В заключение, мы описали здесь новый методологии при исследовании распространения нейронной активности в гиппокампе путем объединения с высоким соотношением микроэлектродного массив с развернутой гиппокампа Tissuе. Метод сделал привести к лучшему пониманию того, как нейронная активность может распространяться как в продольном, и в поперечном направлениях. Этот метод может быть также применен к кортикальной ткани, помещенной в Аналогичным образом в верхней части массива. Кроме того, сочетая технику оптической записи с этого препарата возможно, так как массив является прозрачным, а также может привести к некоторым важным выводам о распространении сигнала в нервной ткани.

Materials

Name	Company	Catalog Number	Comments
desiccator jar	LABRECYCLERS Inc.	5410	Place regular paper towels at the bottome of the jar for animal anesthesia use.

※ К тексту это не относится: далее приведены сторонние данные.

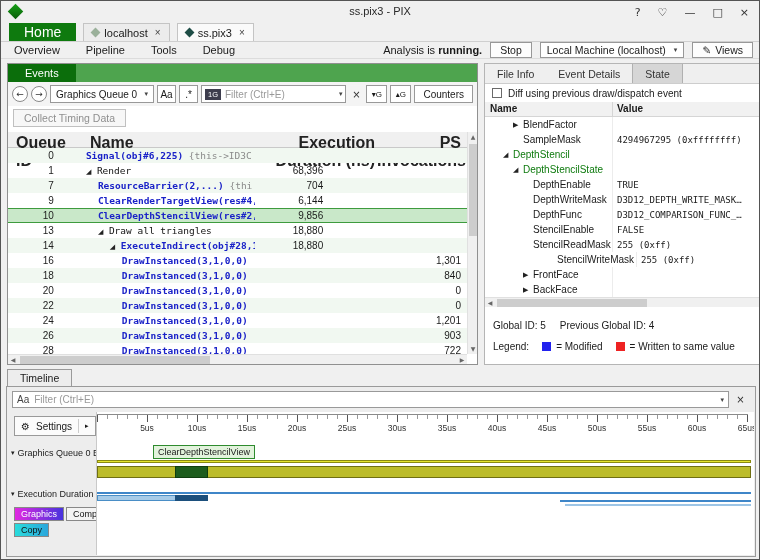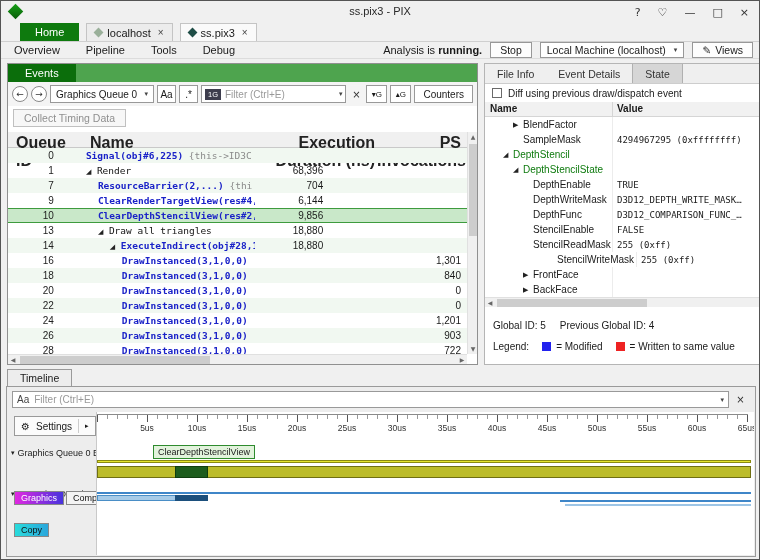--- a/index.html
+++ b/index.html
@@ -9,21 +9,21 @@
 .glyph{font-family:"DejaVu Sans",sans-serif;}
 
 
 #titlebar{position:absolute;top:0;left:0;width:100%;height:22px;}
 #logo{position:absolute;left:9px;top:5px;width:11px;height:11px;transform:rotate(45deg);background:linear-gradient(135deg,#17a017,#0a5c0a);}
 #title{position:absolute;left:0;width:100%;top:4px;text-align:center;font-size:11px;color:#2a2a2a;}
 #winctl{position:absolute;right:10px;top:0;height:22px;display:flex;align-items:center;gap:17px;font-size:11px;color:#333;}
 
 
 #tabrow{position:absolute;top:22px;left:0;width:100%;height:19px;border-bottom:1px solid #cfcfcf;display:flex;align-items:stretch;background:#f0f0f0;}
-.home-tab{margin-left:19px;background:#0e7a0e;color:#fff;padding:0 15px;display:flex;align-items:center;font-size:11px;}
+.home-tab{margin-left:8px;background:#0e7a0e;color:#fff;padding:0 15px;display:flex;align-items:center;font-size:14px;}
 .doc-tab{margin-left:7px;padding:0 8px;display:flex;align-items:center;gap:5px;font-size:11px;background:#ececec;border:1px solid #c4c4c4;border-bottom:none;}
 .doc-tab.active{background:#fafafa;}
 .dm{width:7px;height:7px;transform:rotate(45deg);flex-shrink:0;}
 .dm.gray{background:#9ab09a;}
 .dm.dark{background:#1e4d46;}
 .tclose{color:#444;font-size:10px;margin-left:2px;}
 
 
 #menurow{position:absolute;top:41px;left:0;width:100%;height:17px;display:flex;align-items:center;font-size:11px;border-bottom:1px solid #dcdcdc;background:#f0f0f0;}
 .mitem{padding:0 13px;}
@@ -118,21 +118,21 @@
 .exec-line{top:80px;height:2px;background:#3f86c8;}
 .exec-bar{top:83px;height:6px;background:#a6cbe8;border:1px solid #4a8ec6;}
 .exec-bar-dark{top:83px;height:6px;background:#1c4f7c;}
 .exec-line2{top:88px;height:2px;background:#3f86c8;}
 .exec-line3{top:92px;height:2px;background:#9dc5e6;}
 #tl-tooltip{position:absolute;top:33px;border:1px solid #2e8b2e;background:#e2f3dc;padding:0 4px;font-size:9px;height:14px;line-height:13px;z-index:3;white-space:nowrap;}
 .tl-label{position:absolute;left:4px;font-size:9px;color:#222;display:flex;gap:3px;align-items:center;white-space:nowrap;}
 #lbl-eop{top:61px;}
 #lbl-exec{top:102px;}
 .tl-legend{position:absolute;left:7px;display:flex;gap:2px;}
-#leg1{top:104px;align-items:flex-end;}
+#leg1{top:120px;align-items:flex-end;}
 #leg2{top:136px;}
 .lg{font-size:9px;padding:1px 6px;border:1px solid #888;}
 .lg.graphics{background:linear-gradient(90deg,#e128e1,#4733dd);color:#fff;}
 .lg.compute{background:#f4f4f4;color:#111;}
 .lg.copy{background:linear-gradient(90deg,#29dcdc,#2aa6dc);color:#111;}
 </style>
 </head>
 <body>
 
 <div id="win">

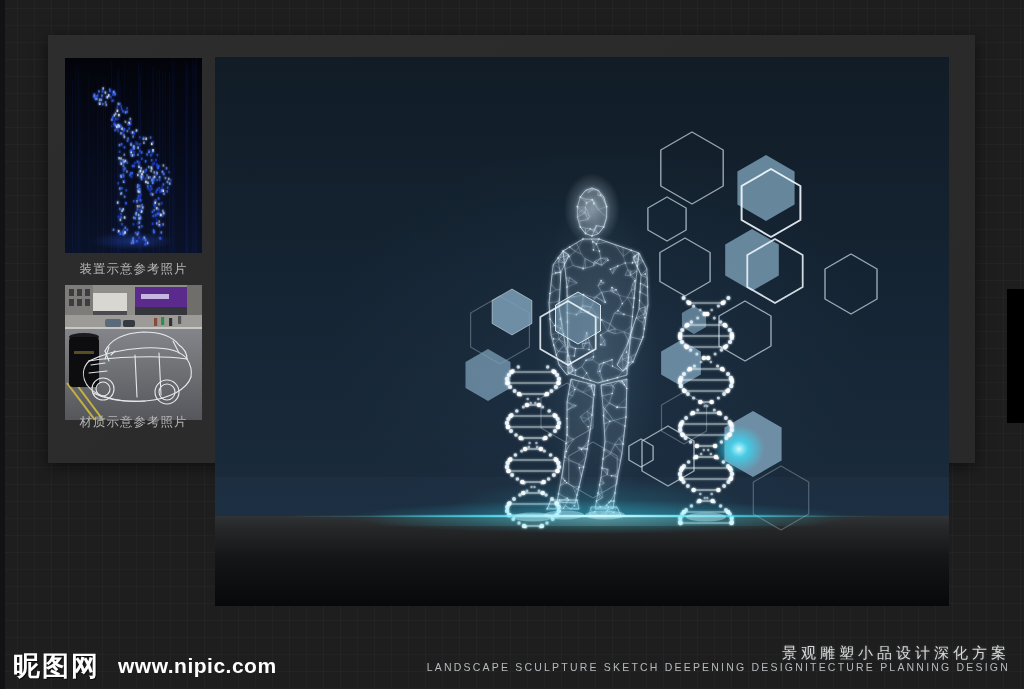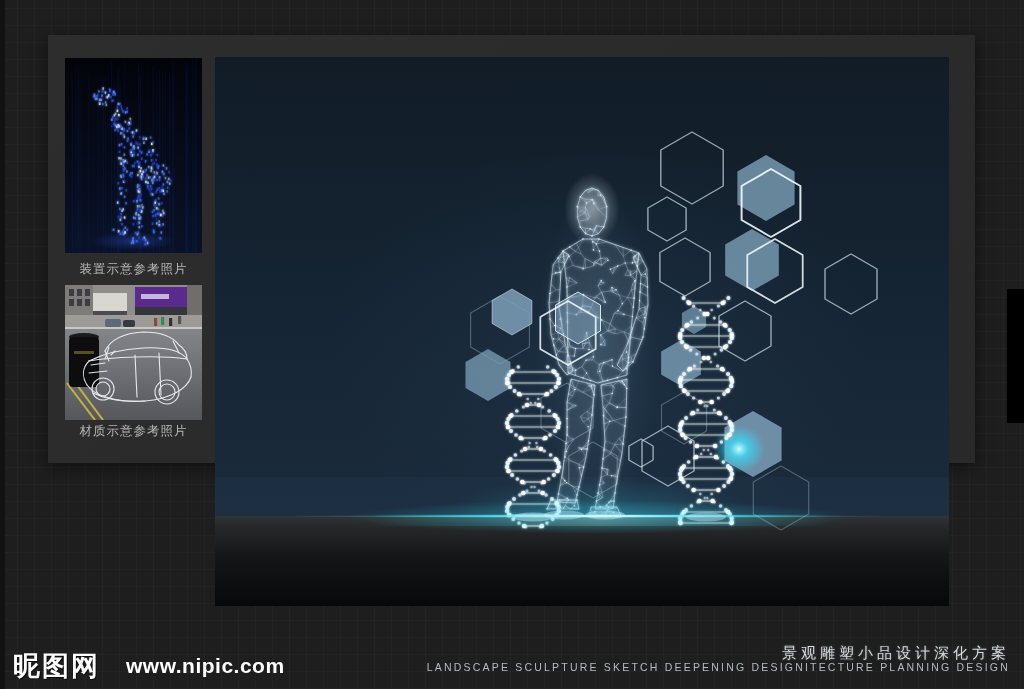--- a/index.html
+++ b/index.html
@@ -20,32 +20,32 @@
   }
   .photo{position:absolute;left:17px;width:137px;overflow:hidden;background:#000;}
   .photo svg{display:block;}
   #photo1{top:23px;height:195px;}
   #photo2{top:250px;height:135px;}
   .caption{
     position:absolute;left:17px;width:137px;text-align:center;
     color:#b7b7b7;font-size:12.5px;letter-spacing:1px;line-height:14px;
   }
   #caption1{top:227px;}
-  #caption2{top:389px;}
+  #caption2{top:380px;}
   .artwork{position:absolute;left:167px;top:22px;width:734px;height:549px;background:#152334;overflow:hidden;}
   .credits{position:absolute;right:14px;top:644px;text-align:right;white-space:nowrap;}
   .credits .cn{font-size:15px;letter-spacing:4px;color:#d6dadb;line-height:17px;text-shadow:0 0 3px rgba(255,255,255,.22);}
   .credits .idline{font-size:11.5px;color:#ced2d4;line-height:12px;letter-spacing:.3px;}
   .credits .en{font-size:10.5px;color:#b6bbbd;line-height:13px;letter-spacing:2.2px;text-align:right;}
-  .watermark{position:absolute;left:13px;top:648px;display:flex;align-items:center;color:#fff;gap:20px;}
+  .watermark{position:absolute;left:13px;top:648px;display:flex;align-items:center;color:#fff;}
   .watermark .logo{
     font-size:27px;font-weight:bold;letter-spacing:2px;
     text-shadow:0 0 1px #000, 1px 1px 0 rgba(0,0,0,.6);
   }
-  .watermark .url{font-size:21px;font-weight:bold;margin-left:6px;letter-spacing:.5px;}
+  .watermark .url{font-size:21px;font-weight:bold;margin-left:18px;letter-spacing:.5px;}
 </style>
 </head>
 <body>
 
 <div id="stage">
   <div class="left-strip"></div>
   <div class="black-tab"></div>
 
   <div class="board">
     <div class="photo" id="photo1">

A blade and Custome made surgical stage for unfolding hippocampus	N/A	N/A	A petri dish is place upside down (in the center) in the ice with a wet filter paper place on top of it.
Custom made tissue recovery chamber	N/A	N/A	Plastic tubes were glued with plastic mesh at the bottom and bubbled with 95% O2/ 5% CO2 in the aCSF.
Straight Operating Scissors	Fisher Scientific	S17336B                                            Medco Instruments No.:81995	This scissors is used to   decapitate the mice.
Integra Miltex Goldman-Fox Scissors	Fisher Scientific	12-460-517                        MILTEX INC                           No.:5-SC-320	This scissors is used to cut the skull of the mice.
Miltex Hysterectomy Forceps	Claflin Medical equipment	CESS-722033-00001	This Forceps is used to peel the cut skull to expose the brain
Micro Spatula	Cardinal Health		This micro spatula is used to tranfer the whole brain of a semisphere into the recorering chamber.
Frey Scientific Stainless Steel Semi-Micro Spatula	Cardinal Health		this semi micro spatula is used to tranfer the unfolded hippocampus into the glucose aCSF in the recovering chamber.
small paint brush	Lowe's	tem #: 105657                  Model #: 90219	The one with the smallest size in a normal paint brush package
Fire polished glass help tool	N/A	N/A	This tool was fire polished and made from the regular Pasteur glass pipettes.
Custom made glass needle	N/A	N/A	This tool was fire polished and made from the regular Pasteur glass pipettes.
Custom made glass tool with a metal wire loop	N/A	N/A	This tool was fire polished and made from the regular Pasteur glass pipettes with a reshaped metal wire loop.
Custom made glass solution dropper	N/A	N/A	This tool was  made from the regular Pasteur glass pipettes with its tips cut and a rubber head attached with the cut end.
Custom made tissue anchor	N/A	N/A	Nylon fiber mesh was glued on a insulated copper wire ring. The tissue anchor was hold by an micromanipulator.
Custom fabricated microelectrode array	N/A	N/A	More detail about the array please refer to  Kibler, et al, 2011.
Custom made filter and amplifiers circuits for the array	N/A	N/A	More detail about the array please refer to  Kibler, et al, 2011.
Data acquisition processor 3400a	Microstar Laboratories	N/A	This is a complete data acquisition system with A/D converter.